Keith Gorman

Personal information
- Native name: Keith Ó Gormáin (Irish)
- Nickname: Beezer
- Born: 1979 Balbriggan, County Dublin, Ireland
- Died: 27 September 2025 (aged 46) Sandyford, Dublin, Ireland
- Occupation: Pharmaceutical plant worker
- Height: 6 ft 4 in (193 cm)

Sport
- Sport: Gaelic football
- Position: Goalkeeper

Clubs
- Years: Club
- O'Dwyers Newtown Blues

Club titles
- Dublin titles: 0

Inter-county
- Years: County
- 1998–1999: Dublin

Inter-county titles
- Leinster titles: 0
- All-Irelands: 0
- NFL: 0
- All Stars: 0

= Keith Gorman (Gaelic footballer) =

Irish Gaelic footballer (1979–2025)

Keith Gorman (1979 – 27 September 2025) was an Irish Gaelic footballer.
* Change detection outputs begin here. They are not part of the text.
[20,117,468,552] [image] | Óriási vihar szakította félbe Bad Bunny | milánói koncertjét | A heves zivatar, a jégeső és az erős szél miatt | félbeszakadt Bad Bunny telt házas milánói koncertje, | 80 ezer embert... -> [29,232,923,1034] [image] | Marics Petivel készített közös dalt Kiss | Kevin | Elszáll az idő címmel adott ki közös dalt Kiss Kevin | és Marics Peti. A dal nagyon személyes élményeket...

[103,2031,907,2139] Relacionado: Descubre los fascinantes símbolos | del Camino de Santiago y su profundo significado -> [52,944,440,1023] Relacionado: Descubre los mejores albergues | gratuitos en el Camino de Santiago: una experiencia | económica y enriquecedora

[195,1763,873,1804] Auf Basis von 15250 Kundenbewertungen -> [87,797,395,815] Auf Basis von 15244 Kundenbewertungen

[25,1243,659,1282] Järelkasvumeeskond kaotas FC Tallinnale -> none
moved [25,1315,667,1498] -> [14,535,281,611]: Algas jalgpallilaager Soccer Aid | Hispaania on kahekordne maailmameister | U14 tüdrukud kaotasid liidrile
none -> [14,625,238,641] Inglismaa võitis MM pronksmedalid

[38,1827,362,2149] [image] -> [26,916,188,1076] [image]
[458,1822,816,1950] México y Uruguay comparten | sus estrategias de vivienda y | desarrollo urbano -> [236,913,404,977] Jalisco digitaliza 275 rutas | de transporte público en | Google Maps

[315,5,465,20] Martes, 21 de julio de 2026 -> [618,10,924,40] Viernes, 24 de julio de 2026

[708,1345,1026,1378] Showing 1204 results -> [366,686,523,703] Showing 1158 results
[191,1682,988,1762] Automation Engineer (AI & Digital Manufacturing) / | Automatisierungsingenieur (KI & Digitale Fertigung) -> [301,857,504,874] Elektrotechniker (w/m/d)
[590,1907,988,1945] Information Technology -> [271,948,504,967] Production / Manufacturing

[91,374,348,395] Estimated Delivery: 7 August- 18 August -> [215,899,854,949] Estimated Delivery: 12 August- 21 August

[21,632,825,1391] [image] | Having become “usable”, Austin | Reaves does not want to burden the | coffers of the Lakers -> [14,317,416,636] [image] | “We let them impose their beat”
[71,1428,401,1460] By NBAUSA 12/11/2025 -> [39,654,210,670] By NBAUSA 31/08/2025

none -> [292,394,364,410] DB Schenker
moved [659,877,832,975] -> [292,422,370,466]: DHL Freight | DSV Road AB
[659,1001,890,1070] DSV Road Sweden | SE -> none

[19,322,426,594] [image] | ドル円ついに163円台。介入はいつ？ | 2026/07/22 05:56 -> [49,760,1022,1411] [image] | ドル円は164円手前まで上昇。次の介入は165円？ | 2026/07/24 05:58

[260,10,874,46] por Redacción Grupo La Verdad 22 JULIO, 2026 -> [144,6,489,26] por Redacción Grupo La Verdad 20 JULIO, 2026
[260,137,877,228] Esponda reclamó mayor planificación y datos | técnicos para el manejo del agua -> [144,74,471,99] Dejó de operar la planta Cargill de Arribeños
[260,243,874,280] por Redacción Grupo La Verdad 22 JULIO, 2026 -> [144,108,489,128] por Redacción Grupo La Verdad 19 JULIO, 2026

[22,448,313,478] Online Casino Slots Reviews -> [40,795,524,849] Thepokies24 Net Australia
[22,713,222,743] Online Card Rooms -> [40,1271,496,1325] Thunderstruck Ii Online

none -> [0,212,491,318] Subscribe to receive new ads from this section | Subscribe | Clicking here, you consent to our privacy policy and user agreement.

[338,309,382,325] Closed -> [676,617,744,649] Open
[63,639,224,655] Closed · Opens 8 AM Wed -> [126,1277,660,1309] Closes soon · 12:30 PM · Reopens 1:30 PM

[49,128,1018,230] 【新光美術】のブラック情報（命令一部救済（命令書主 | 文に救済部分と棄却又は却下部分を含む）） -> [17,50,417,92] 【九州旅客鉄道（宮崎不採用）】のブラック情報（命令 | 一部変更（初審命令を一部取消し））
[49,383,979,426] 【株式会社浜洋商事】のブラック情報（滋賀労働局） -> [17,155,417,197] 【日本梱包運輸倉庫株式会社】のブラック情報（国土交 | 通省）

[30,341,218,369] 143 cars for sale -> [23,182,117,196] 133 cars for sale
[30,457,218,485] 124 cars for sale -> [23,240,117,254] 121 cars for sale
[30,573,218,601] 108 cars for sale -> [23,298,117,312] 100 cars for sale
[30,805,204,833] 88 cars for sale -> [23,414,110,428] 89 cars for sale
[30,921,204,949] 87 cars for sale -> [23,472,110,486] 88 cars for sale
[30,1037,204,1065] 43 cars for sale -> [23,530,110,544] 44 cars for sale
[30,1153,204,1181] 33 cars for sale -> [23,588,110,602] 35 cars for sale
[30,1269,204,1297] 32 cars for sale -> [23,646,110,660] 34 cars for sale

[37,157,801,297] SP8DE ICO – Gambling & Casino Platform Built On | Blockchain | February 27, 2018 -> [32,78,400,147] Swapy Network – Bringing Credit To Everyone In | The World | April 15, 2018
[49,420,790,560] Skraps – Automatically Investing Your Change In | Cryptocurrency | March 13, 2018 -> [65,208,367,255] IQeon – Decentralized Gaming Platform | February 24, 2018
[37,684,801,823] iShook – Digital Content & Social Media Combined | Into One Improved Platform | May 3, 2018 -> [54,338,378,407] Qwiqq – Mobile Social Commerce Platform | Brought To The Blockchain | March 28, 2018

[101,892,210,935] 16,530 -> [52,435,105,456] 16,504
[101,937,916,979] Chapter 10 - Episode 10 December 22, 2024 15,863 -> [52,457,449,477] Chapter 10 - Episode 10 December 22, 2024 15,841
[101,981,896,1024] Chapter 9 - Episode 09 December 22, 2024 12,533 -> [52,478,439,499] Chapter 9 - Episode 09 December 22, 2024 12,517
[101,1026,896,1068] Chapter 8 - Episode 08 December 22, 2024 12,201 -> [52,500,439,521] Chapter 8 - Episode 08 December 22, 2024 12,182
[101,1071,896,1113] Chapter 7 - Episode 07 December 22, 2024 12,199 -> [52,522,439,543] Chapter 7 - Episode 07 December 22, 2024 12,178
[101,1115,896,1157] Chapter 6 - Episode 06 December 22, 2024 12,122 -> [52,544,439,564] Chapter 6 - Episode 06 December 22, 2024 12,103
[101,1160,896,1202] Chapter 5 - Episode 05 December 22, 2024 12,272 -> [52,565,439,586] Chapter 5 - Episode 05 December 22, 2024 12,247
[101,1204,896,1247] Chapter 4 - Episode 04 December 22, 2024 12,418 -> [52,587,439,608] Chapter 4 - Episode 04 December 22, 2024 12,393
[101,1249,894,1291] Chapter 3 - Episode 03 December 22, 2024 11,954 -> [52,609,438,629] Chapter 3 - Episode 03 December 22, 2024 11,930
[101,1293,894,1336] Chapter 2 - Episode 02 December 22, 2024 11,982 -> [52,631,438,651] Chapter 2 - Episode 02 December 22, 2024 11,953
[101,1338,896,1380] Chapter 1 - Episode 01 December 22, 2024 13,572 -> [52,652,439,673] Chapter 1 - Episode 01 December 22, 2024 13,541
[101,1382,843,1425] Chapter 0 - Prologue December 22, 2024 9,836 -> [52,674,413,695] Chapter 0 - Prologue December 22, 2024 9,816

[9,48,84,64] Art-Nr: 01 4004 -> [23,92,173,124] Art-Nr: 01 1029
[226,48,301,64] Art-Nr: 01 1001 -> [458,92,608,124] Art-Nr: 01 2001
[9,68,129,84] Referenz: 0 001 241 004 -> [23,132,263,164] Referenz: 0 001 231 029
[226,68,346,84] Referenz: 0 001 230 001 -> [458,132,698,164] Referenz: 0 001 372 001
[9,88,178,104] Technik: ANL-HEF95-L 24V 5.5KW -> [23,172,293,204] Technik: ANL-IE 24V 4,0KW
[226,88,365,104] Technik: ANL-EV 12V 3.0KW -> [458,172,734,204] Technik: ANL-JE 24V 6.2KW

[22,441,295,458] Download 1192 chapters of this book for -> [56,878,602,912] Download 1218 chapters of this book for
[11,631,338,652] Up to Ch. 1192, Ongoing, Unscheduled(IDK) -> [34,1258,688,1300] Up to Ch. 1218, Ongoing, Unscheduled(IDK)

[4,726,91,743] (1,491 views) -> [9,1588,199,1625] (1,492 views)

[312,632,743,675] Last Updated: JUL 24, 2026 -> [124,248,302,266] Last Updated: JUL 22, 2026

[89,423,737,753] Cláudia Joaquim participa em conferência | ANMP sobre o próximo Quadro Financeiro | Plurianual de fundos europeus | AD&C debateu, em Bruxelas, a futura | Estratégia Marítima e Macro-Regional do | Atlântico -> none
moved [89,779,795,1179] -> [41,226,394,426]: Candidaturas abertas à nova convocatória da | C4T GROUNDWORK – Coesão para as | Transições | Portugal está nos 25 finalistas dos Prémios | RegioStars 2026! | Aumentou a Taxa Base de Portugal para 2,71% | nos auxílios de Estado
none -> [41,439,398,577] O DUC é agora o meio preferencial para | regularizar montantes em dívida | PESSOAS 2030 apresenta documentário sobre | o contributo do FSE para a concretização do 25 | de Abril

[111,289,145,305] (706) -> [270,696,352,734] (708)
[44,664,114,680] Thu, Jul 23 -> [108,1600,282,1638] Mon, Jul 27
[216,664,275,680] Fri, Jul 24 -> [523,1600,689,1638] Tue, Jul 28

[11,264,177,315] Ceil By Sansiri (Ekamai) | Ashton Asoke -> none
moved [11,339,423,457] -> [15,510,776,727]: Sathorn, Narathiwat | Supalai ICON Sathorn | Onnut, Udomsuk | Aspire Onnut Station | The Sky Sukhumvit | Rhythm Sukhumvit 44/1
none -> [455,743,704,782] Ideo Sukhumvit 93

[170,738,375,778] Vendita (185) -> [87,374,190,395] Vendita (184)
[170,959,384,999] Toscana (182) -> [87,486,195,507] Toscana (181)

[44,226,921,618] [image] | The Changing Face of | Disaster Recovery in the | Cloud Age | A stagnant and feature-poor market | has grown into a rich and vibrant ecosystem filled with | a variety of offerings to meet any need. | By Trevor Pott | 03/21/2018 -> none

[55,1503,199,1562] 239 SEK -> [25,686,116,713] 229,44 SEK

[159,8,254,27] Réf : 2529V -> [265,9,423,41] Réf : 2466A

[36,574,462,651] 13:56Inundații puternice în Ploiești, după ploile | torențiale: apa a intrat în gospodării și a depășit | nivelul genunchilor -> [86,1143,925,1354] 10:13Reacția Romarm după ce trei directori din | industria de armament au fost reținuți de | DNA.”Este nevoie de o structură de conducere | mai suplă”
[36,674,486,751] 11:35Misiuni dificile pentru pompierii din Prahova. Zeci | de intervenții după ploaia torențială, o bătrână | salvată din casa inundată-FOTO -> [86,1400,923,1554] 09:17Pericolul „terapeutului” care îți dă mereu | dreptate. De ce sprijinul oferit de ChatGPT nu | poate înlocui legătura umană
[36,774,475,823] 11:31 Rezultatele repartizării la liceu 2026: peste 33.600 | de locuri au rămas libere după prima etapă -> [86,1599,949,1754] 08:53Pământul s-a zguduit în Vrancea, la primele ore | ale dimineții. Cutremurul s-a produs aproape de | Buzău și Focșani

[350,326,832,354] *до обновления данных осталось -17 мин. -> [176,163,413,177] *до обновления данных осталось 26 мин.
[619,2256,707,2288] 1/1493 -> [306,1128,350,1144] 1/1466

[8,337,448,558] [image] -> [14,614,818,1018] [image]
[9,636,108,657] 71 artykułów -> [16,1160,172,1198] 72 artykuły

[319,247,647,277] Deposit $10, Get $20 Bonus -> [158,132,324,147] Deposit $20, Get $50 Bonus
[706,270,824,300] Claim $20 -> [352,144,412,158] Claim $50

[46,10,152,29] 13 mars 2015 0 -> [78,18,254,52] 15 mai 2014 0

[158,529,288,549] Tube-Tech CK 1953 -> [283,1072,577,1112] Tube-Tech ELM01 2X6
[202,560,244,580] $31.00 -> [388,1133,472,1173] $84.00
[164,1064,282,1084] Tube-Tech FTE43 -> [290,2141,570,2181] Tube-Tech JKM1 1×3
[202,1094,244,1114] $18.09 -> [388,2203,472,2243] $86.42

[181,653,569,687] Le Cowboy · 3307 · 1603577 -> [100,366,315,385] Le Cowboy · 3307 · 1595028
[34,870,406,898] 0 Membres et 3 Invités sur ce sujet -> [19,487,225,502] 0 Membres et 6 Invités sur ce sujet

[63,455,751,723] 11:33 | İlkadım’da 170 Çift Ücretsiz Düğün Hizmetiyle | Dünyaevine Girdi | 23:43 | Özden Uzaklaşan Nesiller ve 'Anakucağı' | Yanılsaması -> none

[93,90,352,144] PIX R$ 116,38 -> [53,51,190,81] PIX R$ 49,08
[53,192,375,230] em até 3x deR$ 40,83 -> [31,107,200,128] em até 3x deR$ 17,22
At club level, he played with O'Dwyers in Dublin, Newtown Blues in Louth and at inter-county level as a goalkeeper with the Dublin senior team.

==Career==
Gorman first played Gaelic football at club level with the O'Dwyers club. He later transferred to the Newtown Blues club in Drogheda. Gorman first appeared on the inter-county scene with Dublin during a two-year tenure with the under-21 team in 1998 and 1999. He later progressed to the senior team and won an O'Byrne Cup medal in 1999. Gorman was sub-goalkeeper for the subsequent National League campaign, which ended with a defeat to Cork in the final.

==Illness and death==
Gorman was diagnosed with pancreatic cancer in May 2024. He died on 27 September 2025, at the age of 46.